Jetzt hatte ich ein paar Tage Zeit, mich mit meiner Sprachlosigkeit von Montag zu beschäftigen. Ich beginne besser zu verstehen, was da passiert ist und worum „es“ sich eigentlich dreht. Kurz gesagt geht es um die Beziehung zu einem Menschen, der mit sehr wichtig ist. Aber das alles ist noch zu nah und prozesshaft, als dass ich es in Worte und Sätze fassen könnte: Die Gedanken sind noch nicht linear und logisch genug. Jetzt suche ich einen Anker, einen Ansatzpunkt, von dem aus ich anfangen kann, das alles zu sortieren.
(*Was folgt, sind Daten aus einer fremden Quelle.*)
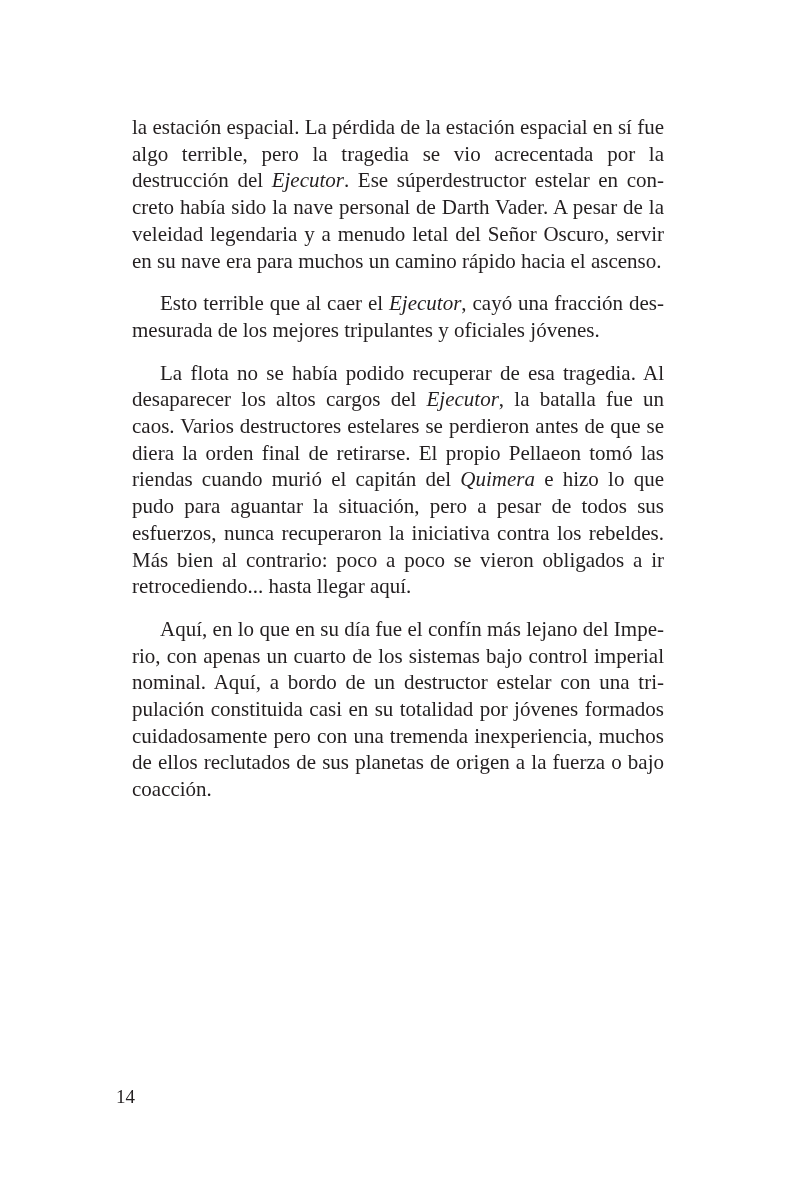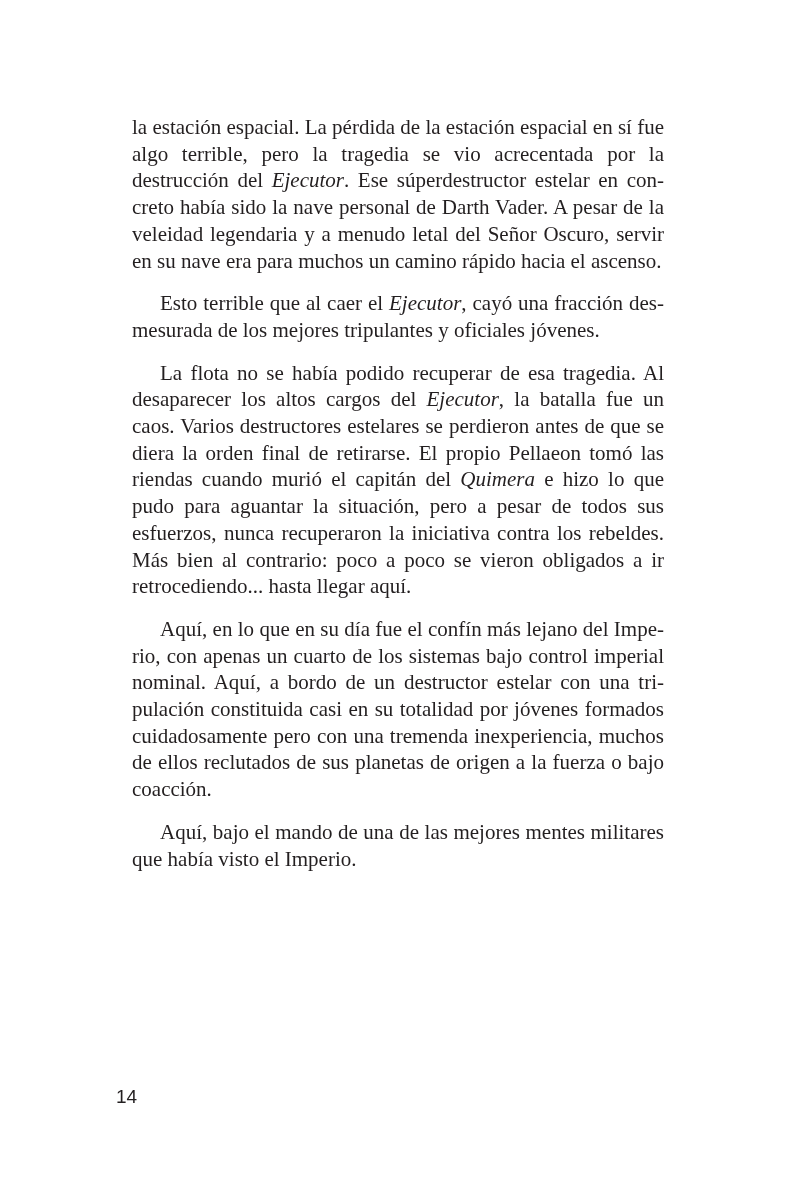"Aquí, bajo el mando de" p { html: <p><span>Aquí, bajo el mando de una de las mejores mentes militares que había visto el Imperio.</span></p> -> none }
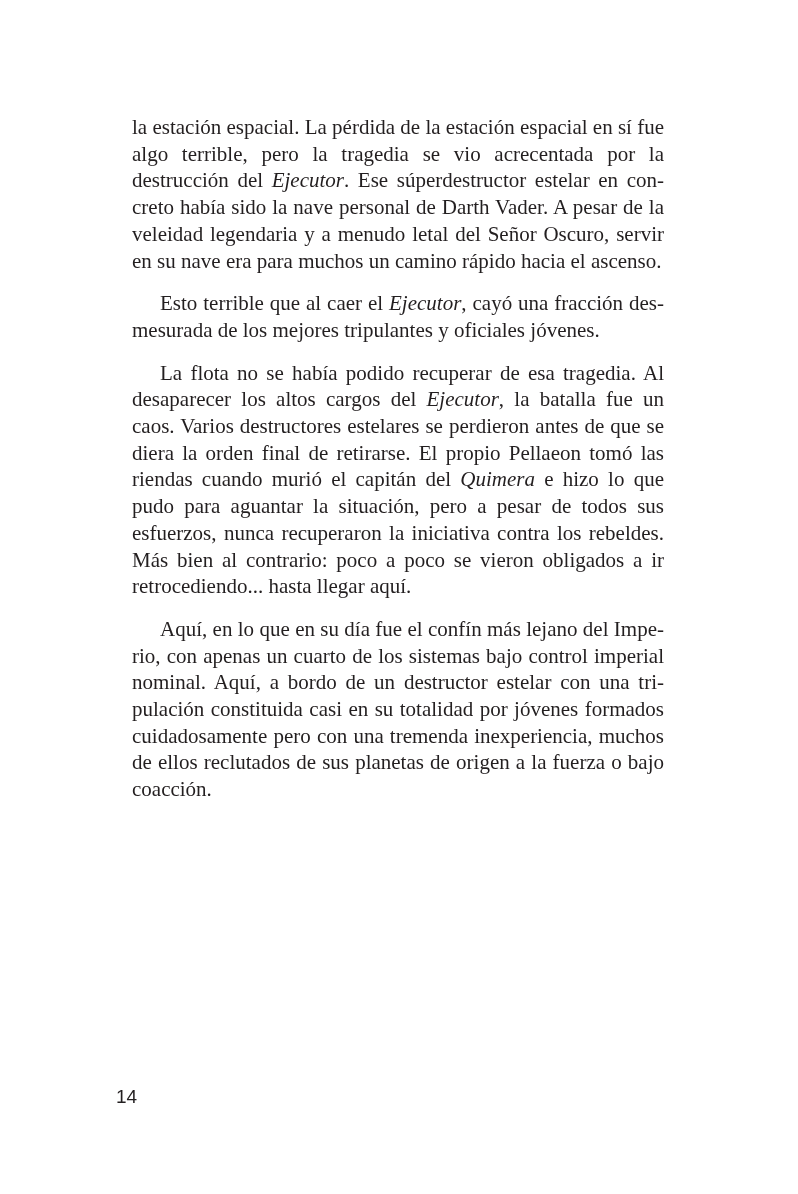"14" .page-number { font-family: Liberation Sans, sans-serif -> Liberation Serif, serif }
Was mir in solchen Momenten gut hilft ist, die therapeutische Situation zu reflektieren, in der etwas „vorgefallen“ ist — also: in welcher Situation ist es dazu gekommen, dass ich so den Halt (und meine Worte gleich mit) verloren habe? Unter der Annahme, dass ich etwas auf/in die therapeutische Beziehung übertrage, dürfte es mir leichter fallen zu verstehen worum es „tatsächlich“ geht, wenn ich verstehe, warum ich in dem therapeutischen Setting plötzlich so sprachlos war. Gleichzeitig fühlt es sich viel sicherer an, erst mal auf dieser „Metaebene“ zu denken und zu suchen, bevor ich mich weiter vorwage.

Bah, ist das reflektiert ;-). Aber Reflexion bedeutet auch Distanz und die ist manchmal ganz gut.